Currently television content is shared on the internet through programs such as kazaa, however there are bandwidth constraints which making downloading these files time consuming, but this problem Is likely to be solved in the near future so that a majority of people have a better and faster internet connection.
The opportunity for internet television is an interesting and potentially successful transition, it would be beneficial for both the user and the companies supplying the product, as it would offer lower costs, nearly unlimited capacity, companies can target their key demographic for advertising etc, and it will offer increased interactivity for the viewers. In a time where there are hundreds of channels but nothing really to watch, internet television would help viewers sort through all the channels and programs to view exactly what they want to watch.
What this diagram illustrates is that if these two forms of mass communication combine as many experts believe will be the case, then this will form new type of Information Communication Technology, which will offer users more interaction, choice, diversity and entertainment.
Overall I believe that although there are links and studies that can link violence on television to violence in real life, children can be influenced by what they watch but it is more likely that an aggressive child would be aggressive with or without television and that these children would be potentially aggressive anyway.
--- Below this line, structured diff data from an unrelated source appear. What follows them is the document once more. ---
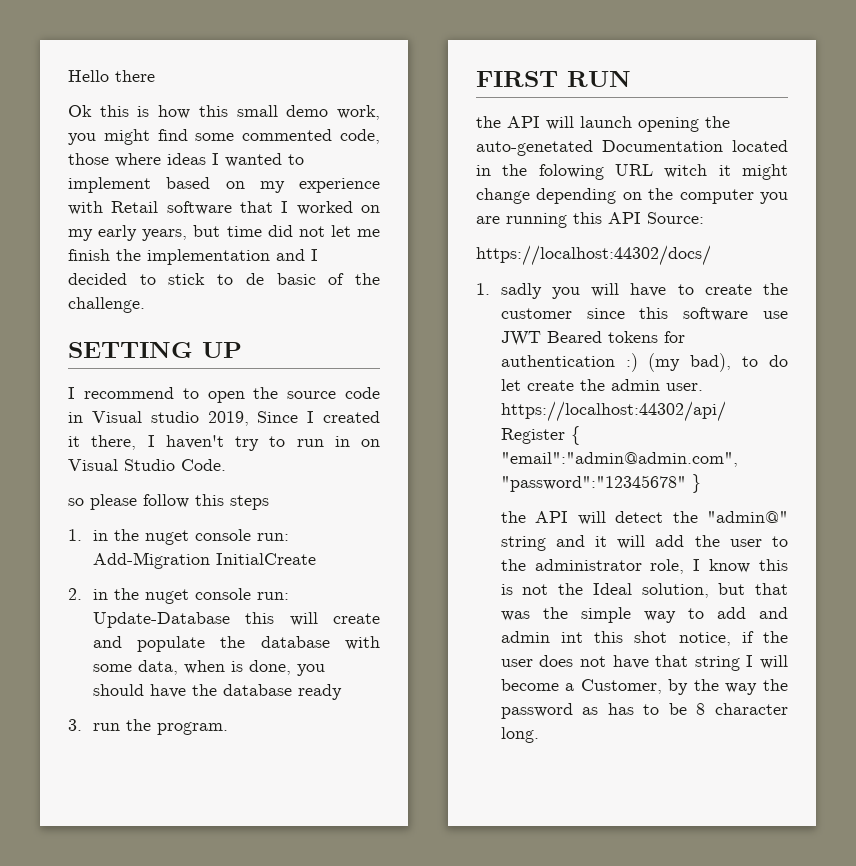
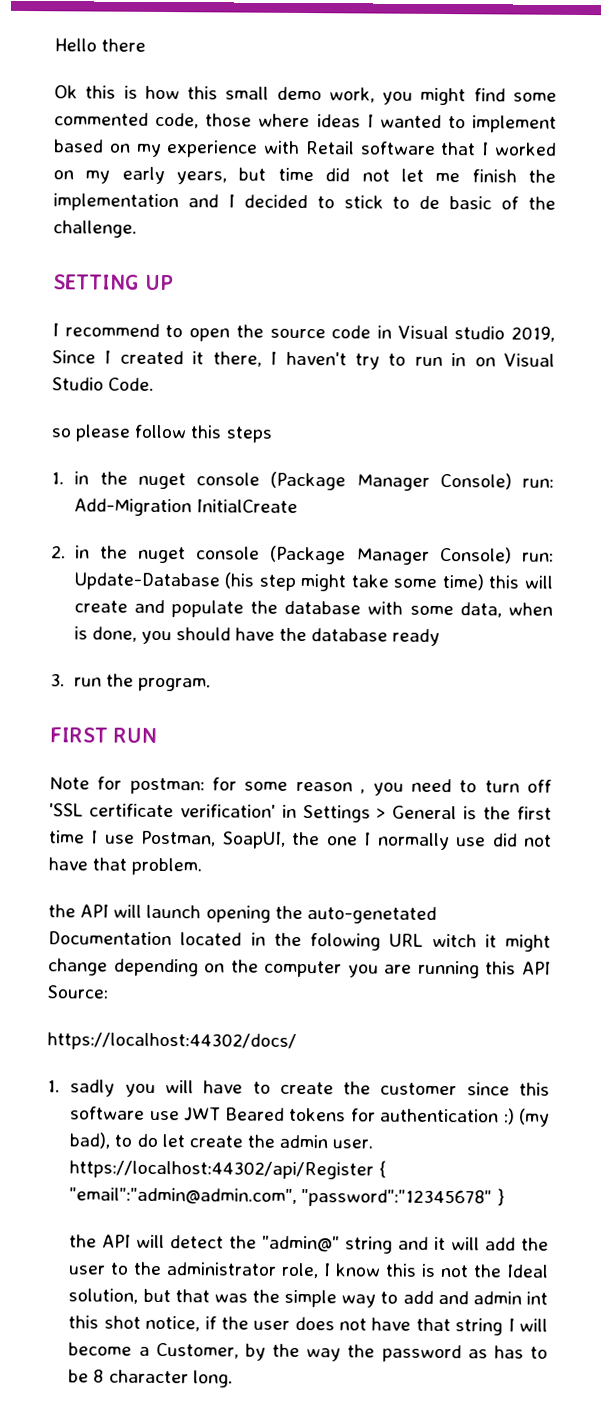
(251, 535) none -> [270,471,512,491] (Package Manager Console)
[256,592,289,600] [92,612,230,628] run: Update-Database -> [270,545,554,565] [73,572,484,592] (Package Manager Console) run: Update-Database (his step might take some time)
(631, 78) none -> [49,776,553,796] [49,803,553,823] [49,830,552,851] [48,857,203,876] // Note for postman: for some reason , you need to turn off 'SSL certificate verification' in Settings > General is the first time I use Postman, SoapUI, the one I normally use did not have that problem.

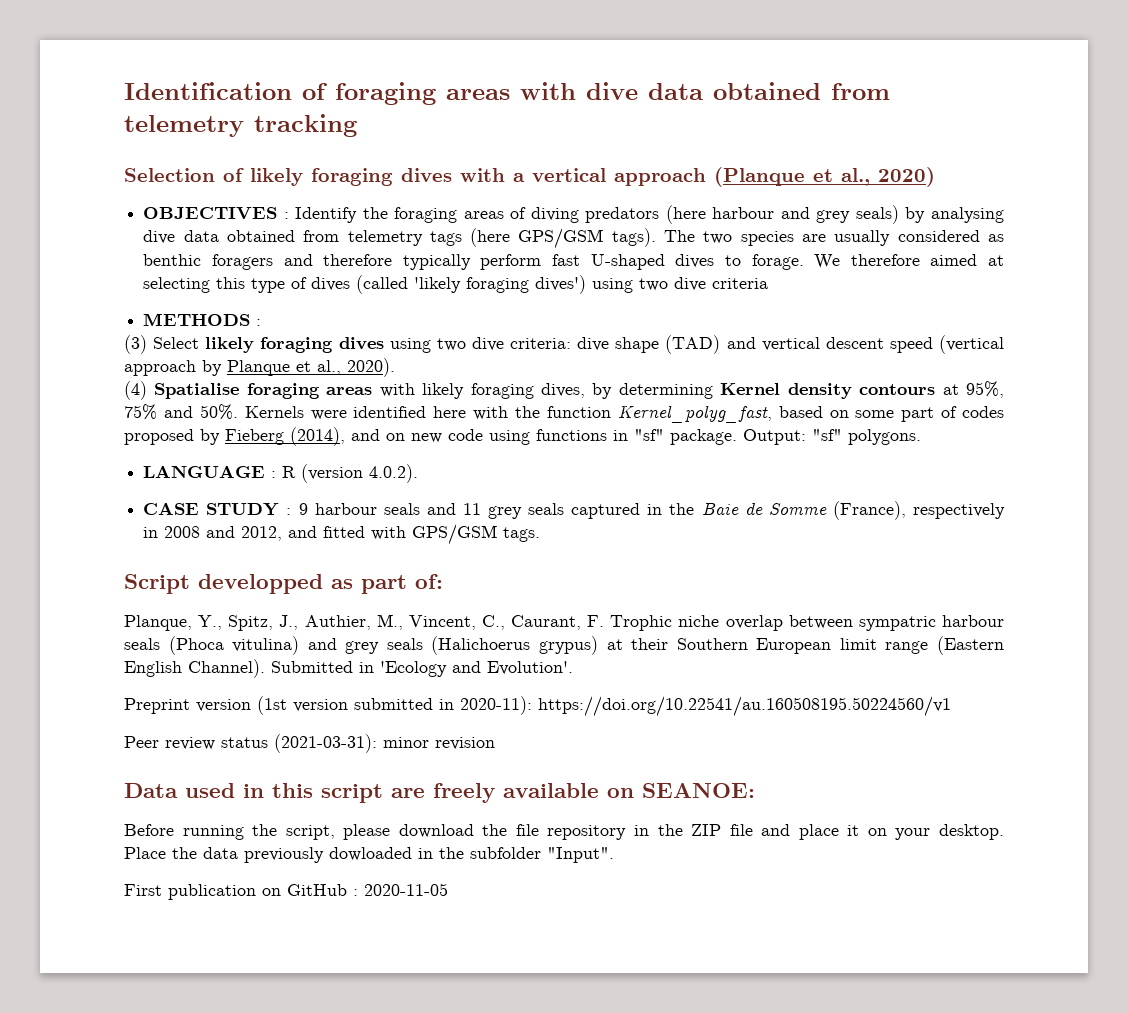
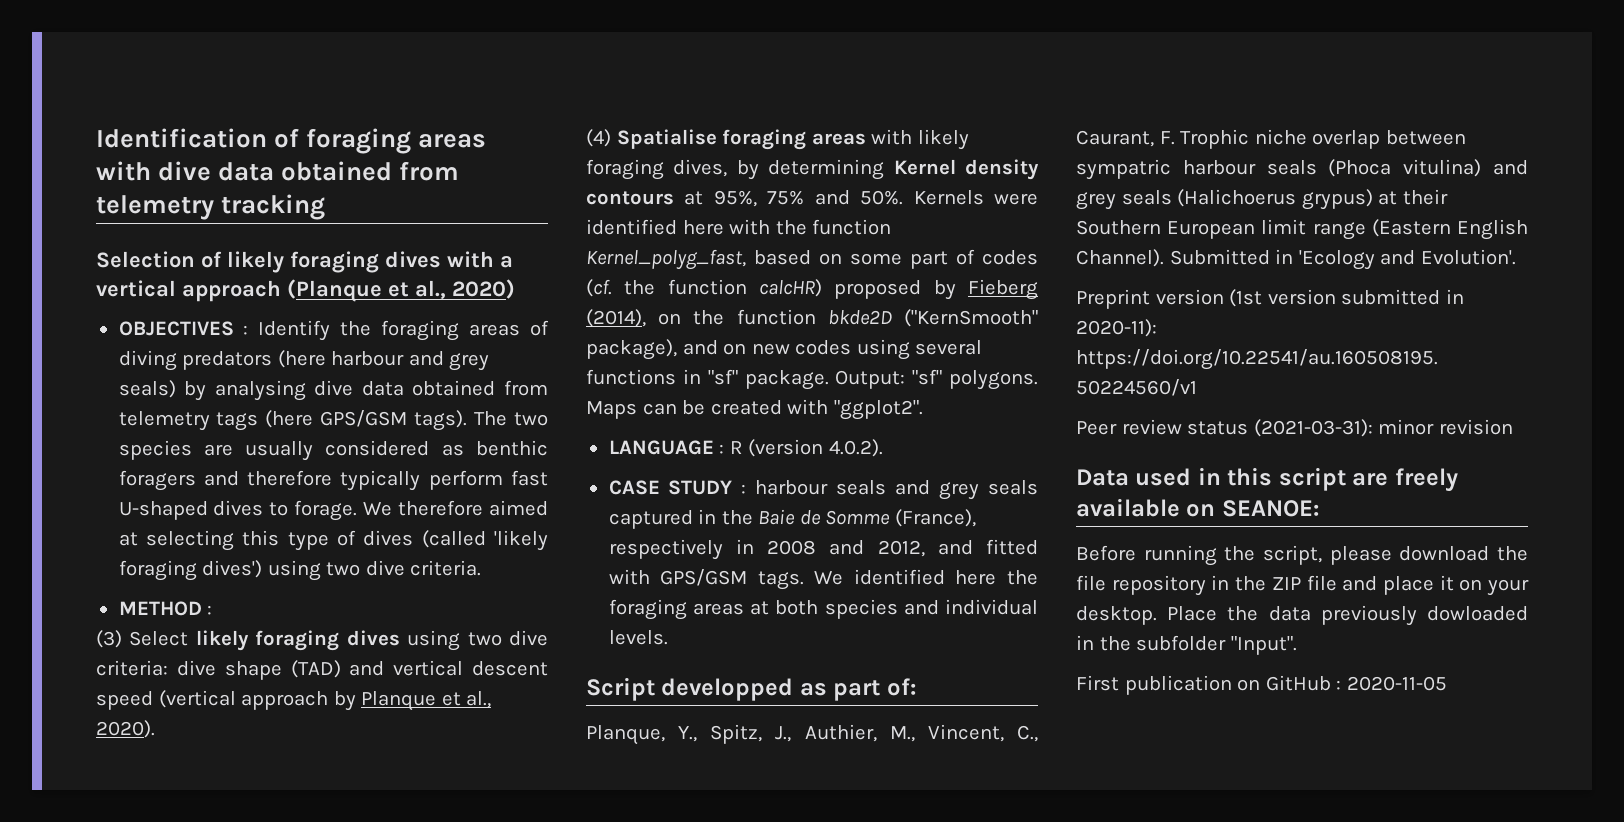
[712,278,769,289] [143,313,251,326] criteria // METHODS -> [410,560,482,576] [118,601,202,616] criteria. // METHOD
[124,427,530,446] proposed by Fieberg (2014), and on new code using -> [586,279,1038,300] [586,309,1038,327] [586,339,983,360] (cf. the function calcHR) proposed by Fieberg (2014), on the function bkde2D ("KernSmooth" package), and on new codes using several
(921, 437) none -> [586,399,923,420] Maps can be created with "ggplot2".
[298,503,308,515] 9 -> (747, 489) none
[462,503,481,515] 11 -> (931, 487) none
(541, 534) none -> [814,569,1038,585] [608,599,1038,620] [608,630,668,645] We identified here the foraging areas at both species and individual levels.

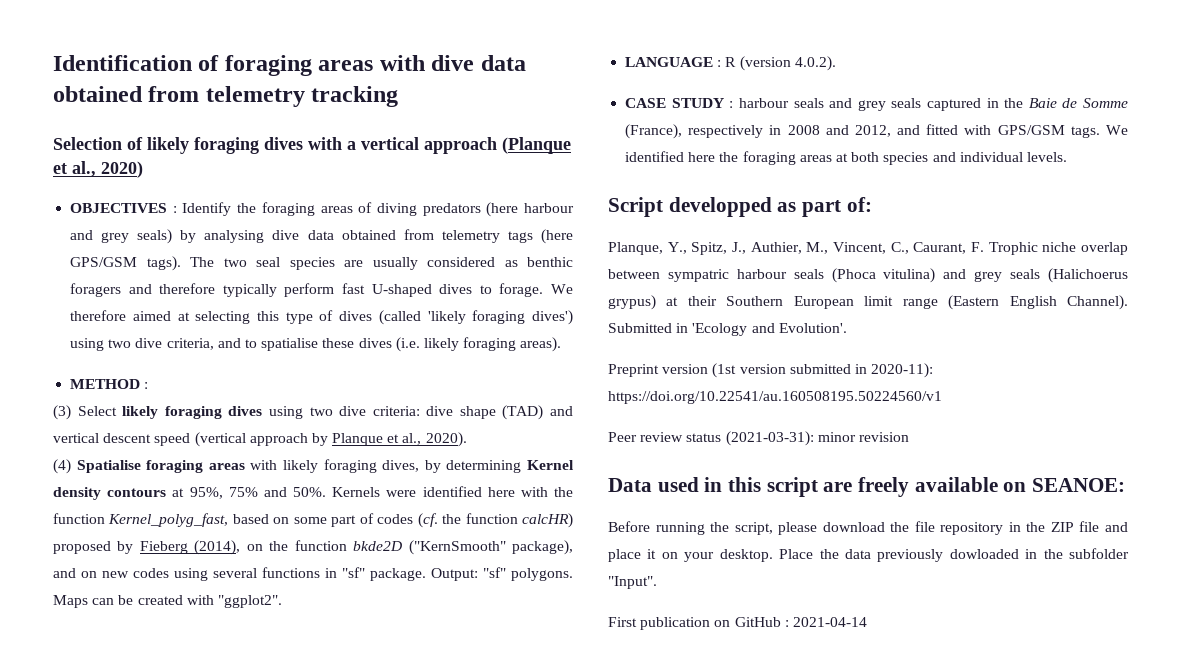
(548, 419) none -> [256,257,281,267] seal
[410,560,482,576] criteria. -> [166,337,562,352] criteria, and to spatialise these dives (i.e. likely foraging areas).
[1346,676,1447,691] 2020-11-05 -> [792,617,867,627] 2021-04-14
Also I believe it is the responsibility of the parents and adults in society to educate children from an early age that what they see on television doesn’t reflect real life, and make sure they know the difference between right or wrong, and if there is an violent programme on television then the easy thing to do is simply change the channel or turn it off completely. Television may be violent, but it is the decision of the individual person to decide how they act outside the house and in the real world.
I believe that television effect on society is hard to define as its invention and progression has been accompanied by many other factors, with along with television have helped to produce a massive social change worldwide. My opinion is that a majority of the viewing public see TV as a good source of education, entertainment and conversation, which has helped the world become more tolerant, respectful and knowledgeable.